Folks, this guy is dead on. Just one set of examples. MOST of the technology that we are using today, thought of as so ADVANCED was actually invented between 1940 and 1980 in several places called Bell Laboratories, DARPA and others. The amount of communications patents at Bell Labs during that period averaged out alone to about 1 patent every week for 30 years. Think LASERs, Microwave technology, Fiber Optic cable, communication satellites, the transistor etc. Don’t believe me, look it up. Then we broke up “the Bell System” in 1983. Since then, can you think of ONE organization, private or public that has churned out this much in the way of truly useful technology? Facebook, Google…..oh please…..Say what you will about Ma Bell, but what have we accomplished in communications in the years after their breakup besides just building on the EXISTING tech they already invented. VOIP, basically the same system just over Ethernet. Big deal.
This is not to bemoan the breakup of the Bell System, this is to prove that at one time, before too much government, the activist free money Fed, idiot liberals, 1000 channels of crap, Facebook, TBTF banks (supposedly the best and brightest) and the other “innovations” that these asshole politicians are always squawking about that we would not have if not for them, and their globalist donors, we actually had an intelligent, competent, and well paid workforce that invented REAL things, that REAL people actually wanted. Other nations looked at us in awe. Now we think an innovator is some libtard billionaire that uses a massive rocket (invented BTW during the same time period above) to launch his ridiculous toy for his 1% brethren in to space to show off just how stupid we are to any nearby space aliens that thought of maybe communicating. Guess that thought left their minds. How many billions in taxpayer money did Musk use for that endeavor. And how many peoples lives will that ego launch in to outer space improve? Self driving cars? What problem are we solving there? oh ya, Uber having to pay a human a living wage to be a cab driver…….the stupid, it burns /rant over

Abraham
Abraham
March 28, 2018 8:37 pm

He Who Controls The US Military Controls The World

rhs jr
rhs jr
  Abraham
March 29, 2018 9:37 am

Not for long. It’s the Economy, stupid. And the Economy is being blown on Welfare. But we have the fattest and dumbest FSA in the whole World for now if that is any consolation.

Vodka
Vodka
March 28, 2018 9:19 pm

“The worst kind of ignorance is not knowing how ignorant we are”. That’s the money-shot of this piece.

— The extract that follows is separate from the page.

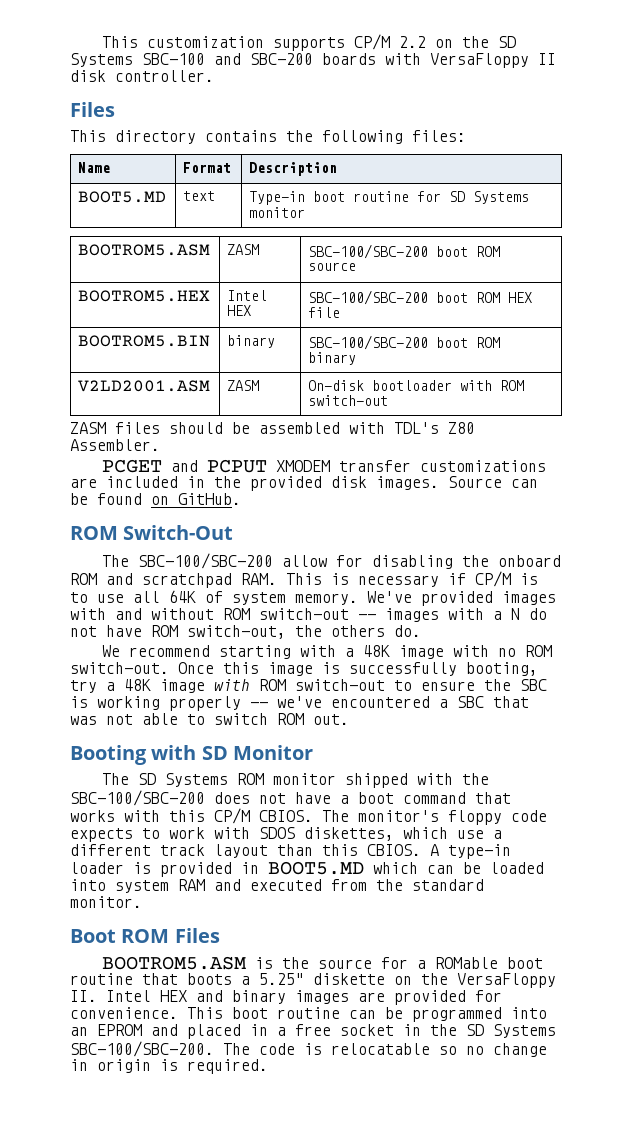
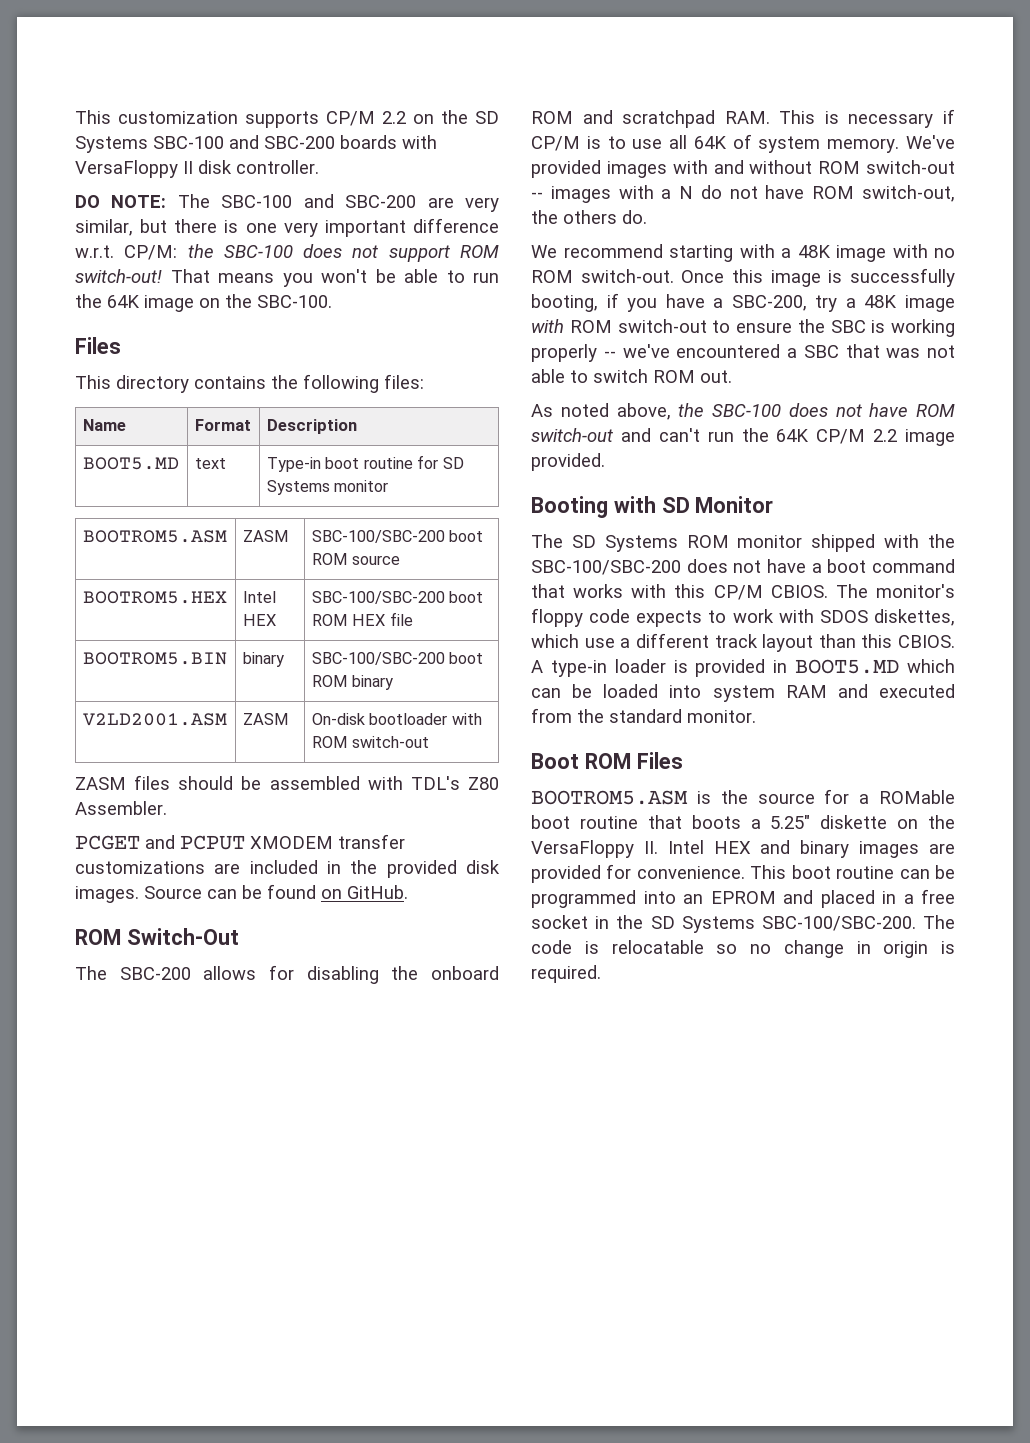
(214, 76) none -> [75,194,499,212] [75,218,499,237] [75,244,499,262] [75,269,499,287] [75,294,332,312] // DO NOTE: The SBC-100 and SBC-200 are very similar, but there is one very important difference w.r.t. CP/M: the SBC-100 does not support ROM switch-out! That means you won't be able to run the 64K image on the SBC-100.
[137,553,327,569] SBC-100/SBC-200 allow -> [119,966,257,980] SBC-200 allows
(538, 669) none -> [606,293,807,312] if you have a SBC-200,
(349, 719) none -> [531,403,955,420] [531,428,955,446] [531,453,605,471] // As noted above, the SBC-100 does not have ROM switch-out and can't run the 64K CP/M 2.2 image provided.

We don’t even know how many more dwarf planets like Pluto might be orbiting our own sun. Or how many that exist in just our own galaxy that orbit other suns. And there are an uncountable number of galaxies. When you look at a faint star through a telescope you see that it is not a “star”, but that it is actually billions of stars that constitute another galaxy. If that doesn’t humble you, what would??

But, somehow, the Big Brains in science think themselves qualified to posit theories like ‘the Big Bang’. How absurd.

“There is no God”. – Stephen Hawking, 2011.

“There is no Stephen Hawking”. – God, 2018.

BL
BL
  Vodka
March 29, 2018 12:27 am

I was surprised how many here were aware of the joke that was Stephen Hawking, it gave me a smidge of hope that there are some thinkers/non-sheep left in the world.